Déjà réticents à toute forme d’engagement au-delà de la lutte contre l’Etat islamique, les Etats-Unis vont, après l’installation de Donald Trump à la Maison Blanche, se désintéresser encore plus d’un dossier syrien que le président élu compte bien gérer en accord – voire en sous-traitance – avec les Russes. Les deux autres soutiens occidentaux de la rébellion, la France, avec un François Hollande en fin de règne, et un Royaume-Uni empêtré dans le Brexit, sont impuissants. Le temps joue donc en faveur du régime et de ses alliés russes. Leur reconquête de l’est d’Alep n’aurait aucune conséquence opérationnelle pour la coalition engagée contre l’EI. Sa portée symbolique serait en revanche énorme, car la rébellion perdrait son dernier bastion dans une grande ville syrienne.
« Bonne mémoire »
Les Occidentaux essaient donc de maintenir la pression, au moins dans les mots, et notamment en dénonçant les crimes de guerre et les crimes contre l’humanité commis par le régime.

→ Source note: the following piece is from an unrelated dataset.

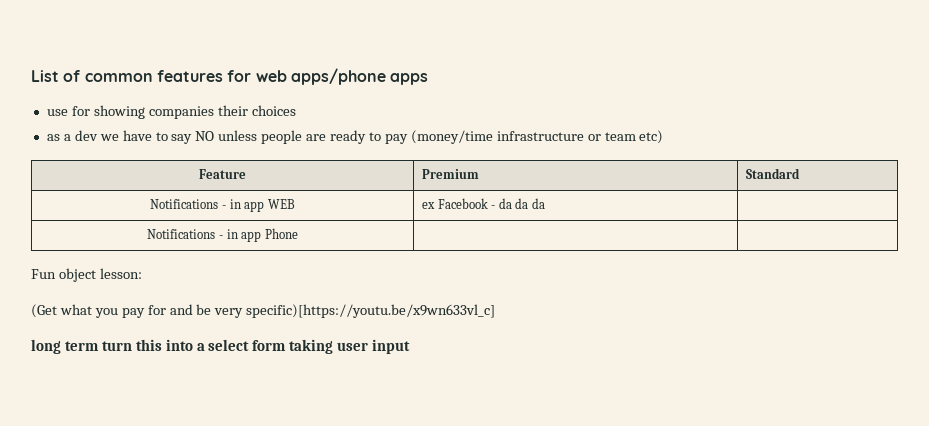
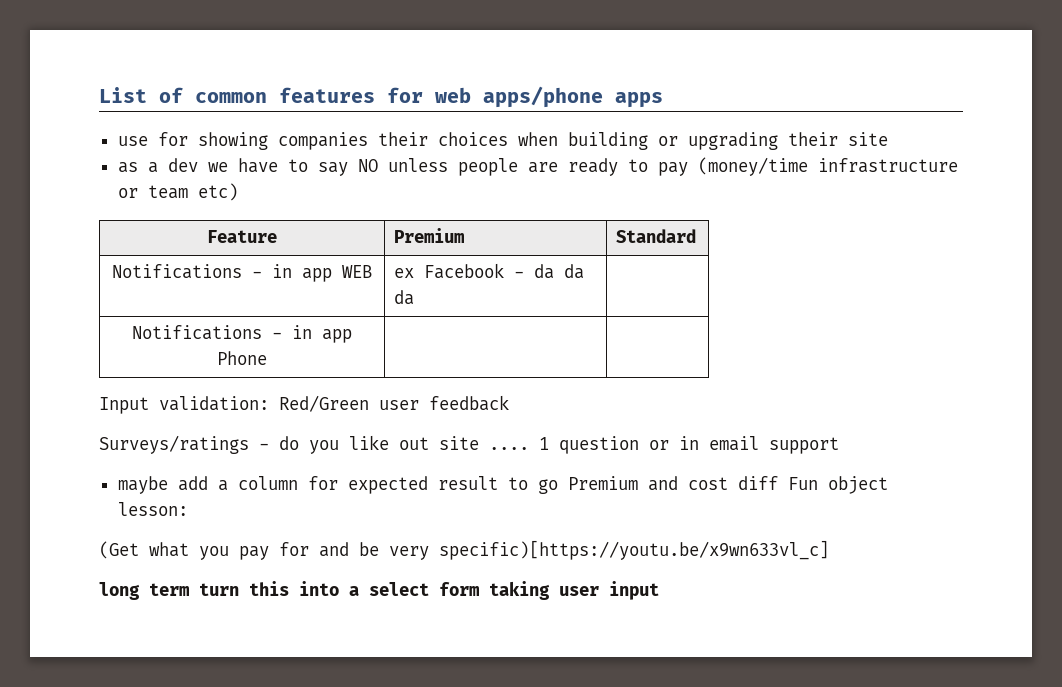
(296, 110) none -> [517,132,888,150] when building or upgrading their site
(298, 233) none -> [99,395,509,414] [99,435,839,454] [117,476,778,494] Input validation: Red/Green user feedback // Surveys/ratings - do you like out site .... 1 question or in email support // maybe add a column for expected result to go Premium and cost diff

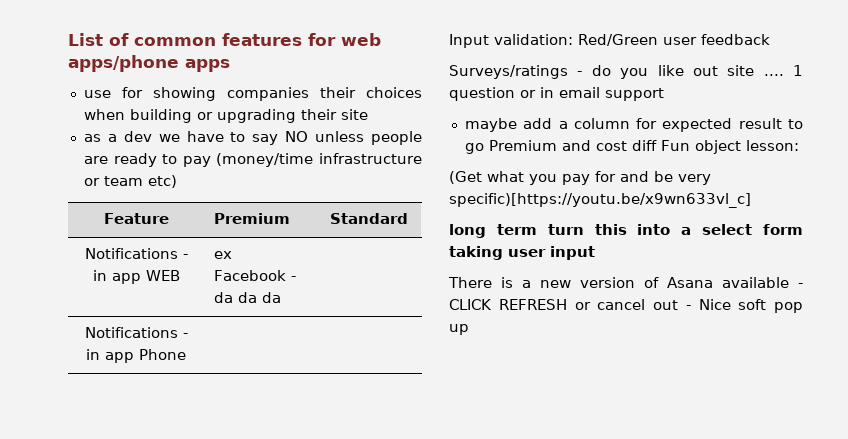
(659, 590) none -> [448,277,803,288] [449,299,803,313] [449,324,469,335] // There is a new version of Asana available - CLICK REFRESH or cancel out - Nice soft pop up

Devant le Conseil de sécurité, Samantha Power a nominalement mis en garde dix généraux et deux colonels syriens, responsables d’attaques contre des cibles civiles ou de tortures. « Ils doivent savoir que leurs exactions sont documentées et qu’un jour ils devront rendre des comptes », a lancé l’ambassadrice américaine rappelant que « les nations civilisées ont bonne mémoire ».
Moscou tente maintenant d’empocher les dividendes politiques de son intervention lancée en septembre 2015. Le ministre des affaires étrangères, Sergueï Lavrov, accuse désormais l’envoyé spécial de l’ONU de « saboter » les négociations de Genève entre le régime et l’opposition pour une transition politique, affirmant que « les opposants patriotiques et le gouvernement syrien n’ont probablement pas d’autre choix que d’organiser eux-mêmes un dialogue intersyrien ».